**TASK DETAILS**
Pictures are to be omitted, and every entry below is to be restated exactly.

____ PROVIDED RECORDS

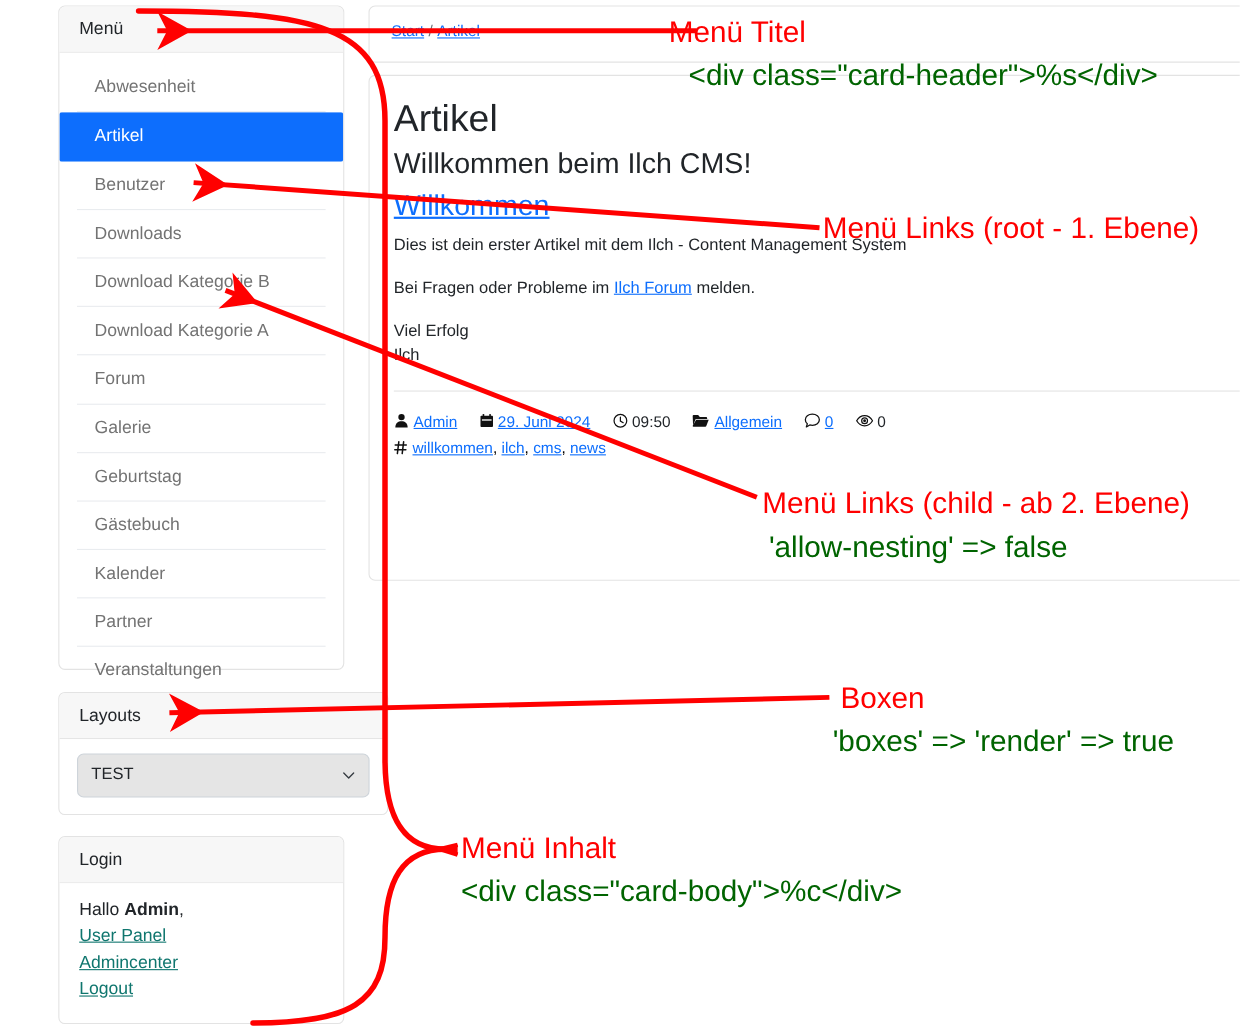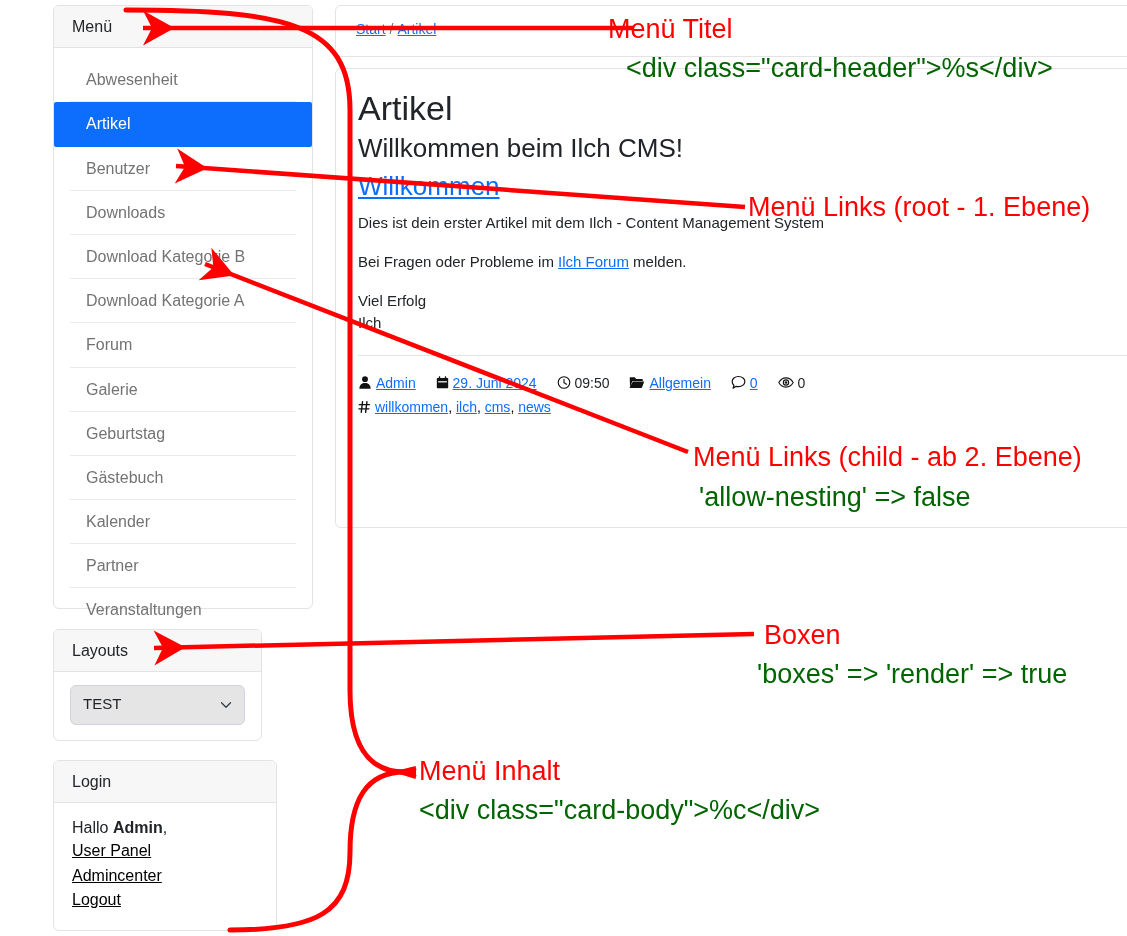--- a/index.html
+++ b/index.html
@@ -63,7 +63,7 @@
   .menu-item:last-child { border-bottom: none; }
 
   
-  #layouts-card { left: 5px; top: 629px; width: 209px; height: 112px; }
+  #layouts-card { left: 5px; top: 629px; width: 300px; height: 112px; }
   .select-box {
     position: relative;
     border: 1px solid #ced4da;

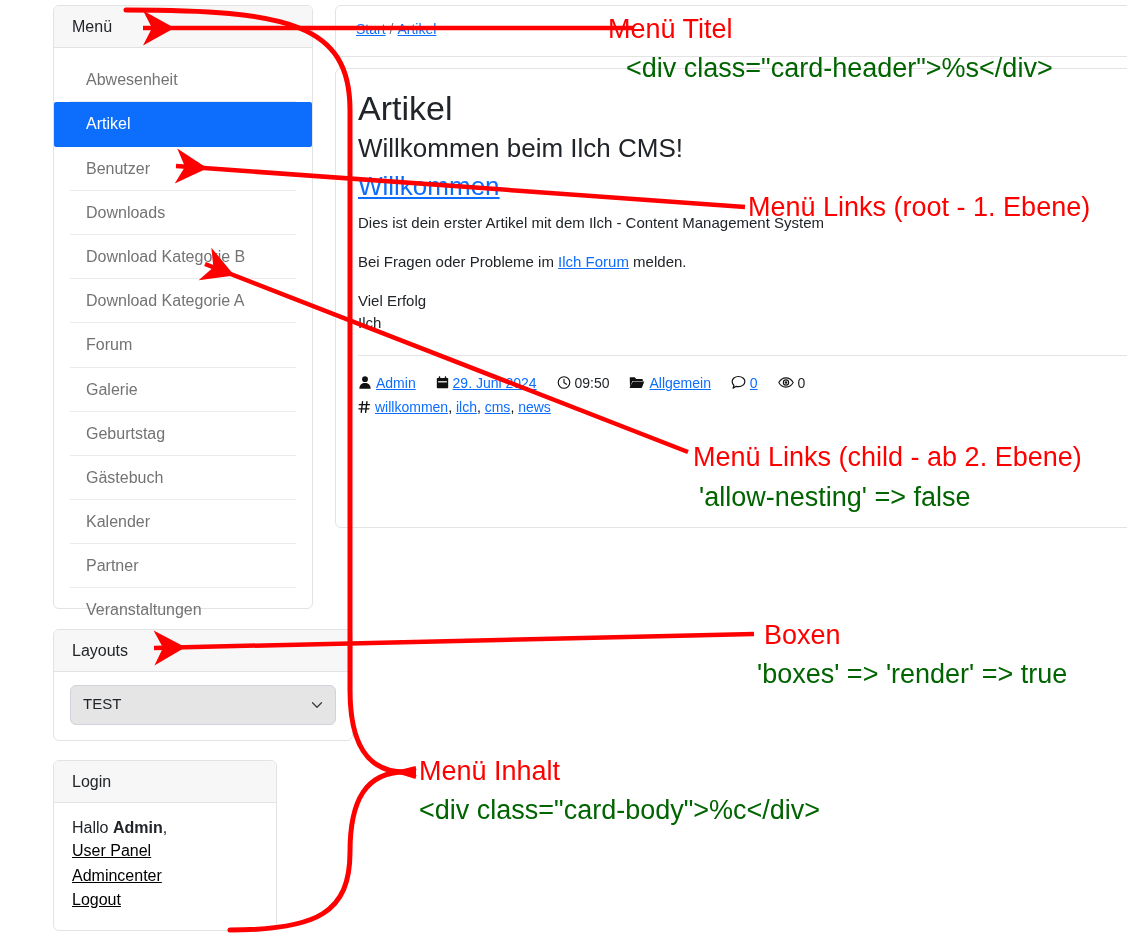--- a/index.html
+++ b/index.html
@@ -81,7 +81,7 @@
   }
 
   
-  #login-card { left: 5px; top: 760px; width: 224px; height: 171px; }
+  #login-card { left: 5px; top: 760px; width: 260px; height: 171px; }
   .login-line { font-size: 16px; color: #212529; line-height: 1.45; }
   .login-line b { font-weight: bold; }
   .login-link {

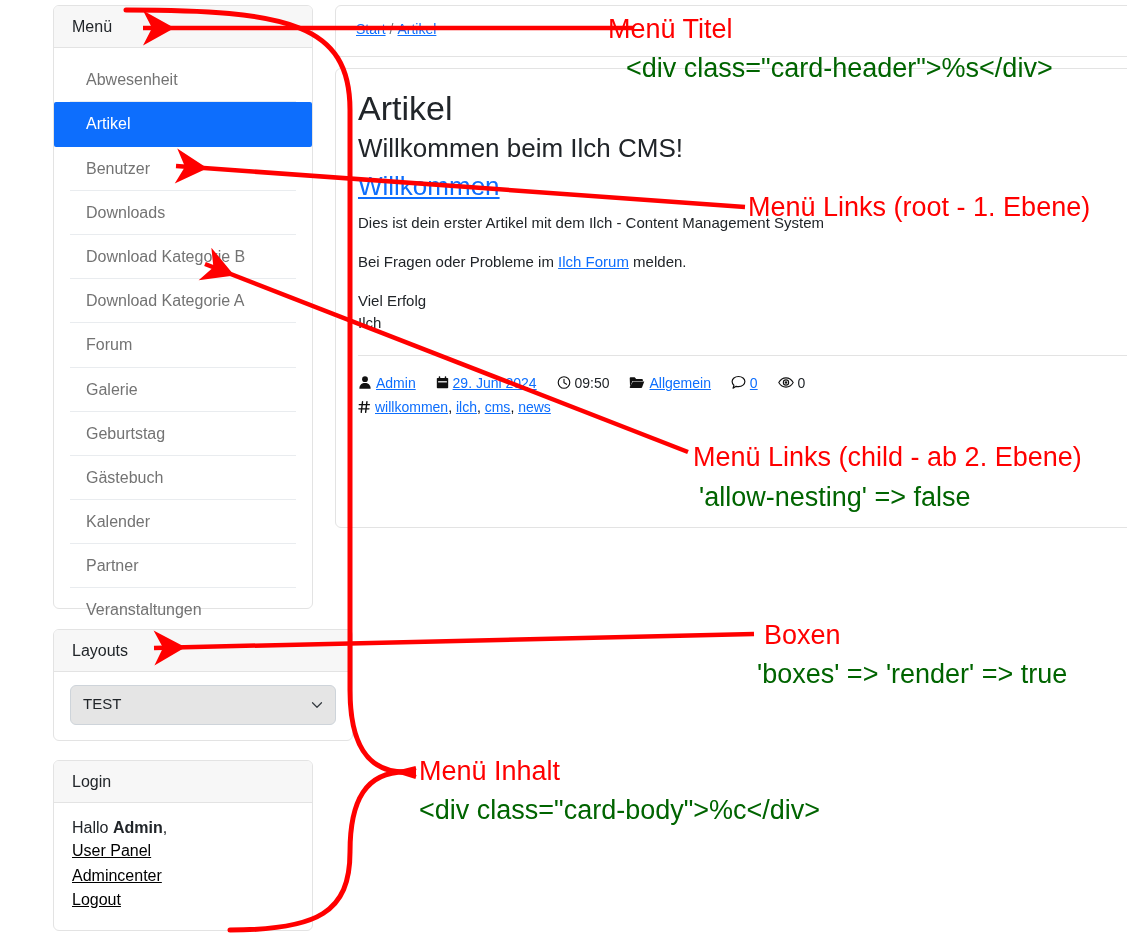--- a/index.html
+++ b/index.html
@@ -87,7 +87,7 @@
   .login-link {
     display: block;
     font-size: 16px;
-    color: #000000;
+    color: #0f766e;
     text-decoration: underline;
     line-height: 1.52;
     cursor: pointer;

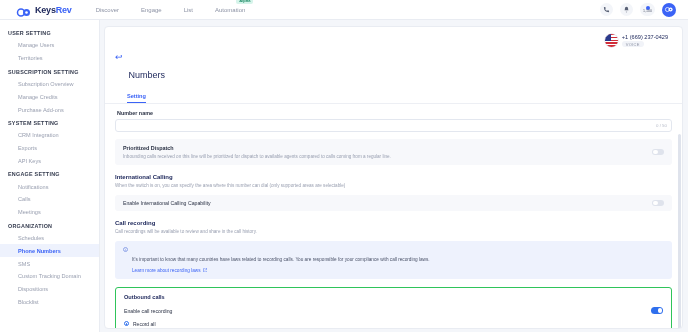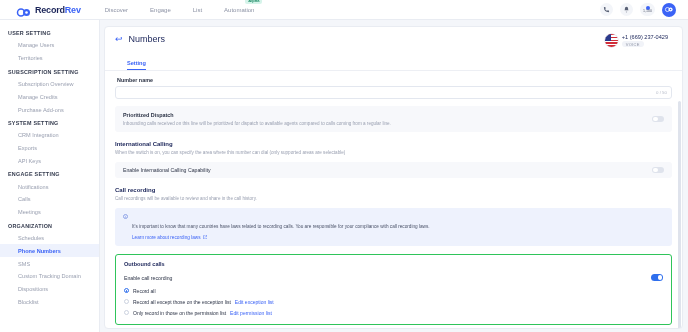--- a/index.html
+++ b/index.html
@@ -203,7 +203,7 @@
           <circle cx="21" cy="10" r="2.6" fill="#ffffff"></circle>
         </svg>
       </span>
-      <span class="brand-text"><span class="a">Record</span><span class="b">Rev</span></span>
+      <span class="brand-text"><span class="a">Keys</span><span class="b">Rev</span></span>
     </div>
 
     <div class="topnav">

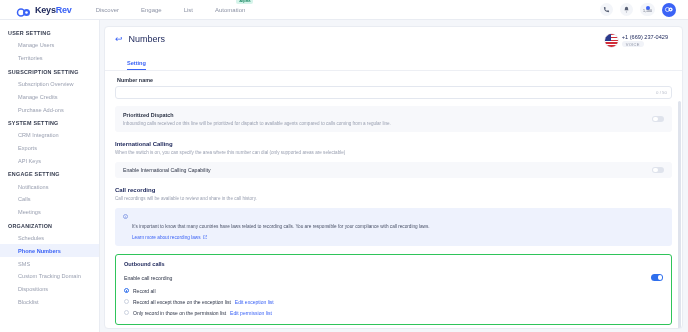--- a/index.html
+++ b/index.html
@@ -89,7 +89,7 @@
   }
   .back-title { display: flex; align-items: center; gap: 6px; }
   .back-arrow { color: #3b63f6; font-size: 9px; cursor: pointer; line-height: 1; }
-  .page-title { font-size: 9px; color: #1b2559; }
+  .page-title { font-size: 9px; color: #1b2559; margin-top: 36px; }
 
   .num-block { margin-left: auto; display: flex; align-items: flex-start; gap: 4px; padding-right: 4px; }
   .flag {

________

**ANSWER BOX**
--- a/index.html
+++ b/index.html
@@ -63,7 +63,7 @@
   .menu-item:last-child { border-bottom: none; }
 
   
-  #layouts-card { left: 5px; top: 629px; width: 209px; height: 112px; }
+  #layouts-card { left: 5px; top: 629px; width: 300px; height: 112px; }
   .select-box {
     position: relative;
     border: 1px solid #ced4da;

--- a/index.html
+++ b/index.html
@@ -81,7 +81,7 @@
   }
 
   
-  #login-card { left: 5px; top: 760px; width: 224px; height: 171px; }
+  #login-card { left: 5px; top: 760px; width: 260px; height: 171px; }
   .login-line { font-size: 16px; color: #212529; line-height: 1.45; }
   .login-line b { font-weight: bold; }
   .login-link {

--- a/index.html
+++ b/index.html
@@ -87,7 +87,7 @@
   .login-link {
     display: block;
     font-size: 16px;
-    color: #000000;
+    color: #0f766e;
     text-decoration: underline;
     line-height: 1.52;
     cursor: pointer;

--- a/index.html
+++ b/index.html
@@ -203,7 +203,7 @@
           <circle cx="21" cy="10" r="2.6" fill="#ffffff"></circle>
         </svg>
       </span>
-      <span class="brand-text"><span class="a">Record</span><span class="b">Rev</span></span>
+      <span class="brand-text"><span class="a">Keys</span><span class="b">Rev</span></span>
     </div>
 
     <div class="topnav">

--- a/index.html
+++ b/index.html
@@ -89,7 +89,7 @@
   }
   .back-title { display: flex; align-items: center; gap: 6px; }
   .back-arrow { color: #3b63f6; font-size: 9px; cursor: pointer; line-height: 1; }
-  .page-title { font-size: 9px; color: #1b2559; }
+  .page-title { font-size: 9px; color: #1b2559; margin-top: 36px; }
 
   .num-block { margin-left: auto; display: flex; align-items: flex-start; gap: 4px; padding-right: 4px; }
   .flag {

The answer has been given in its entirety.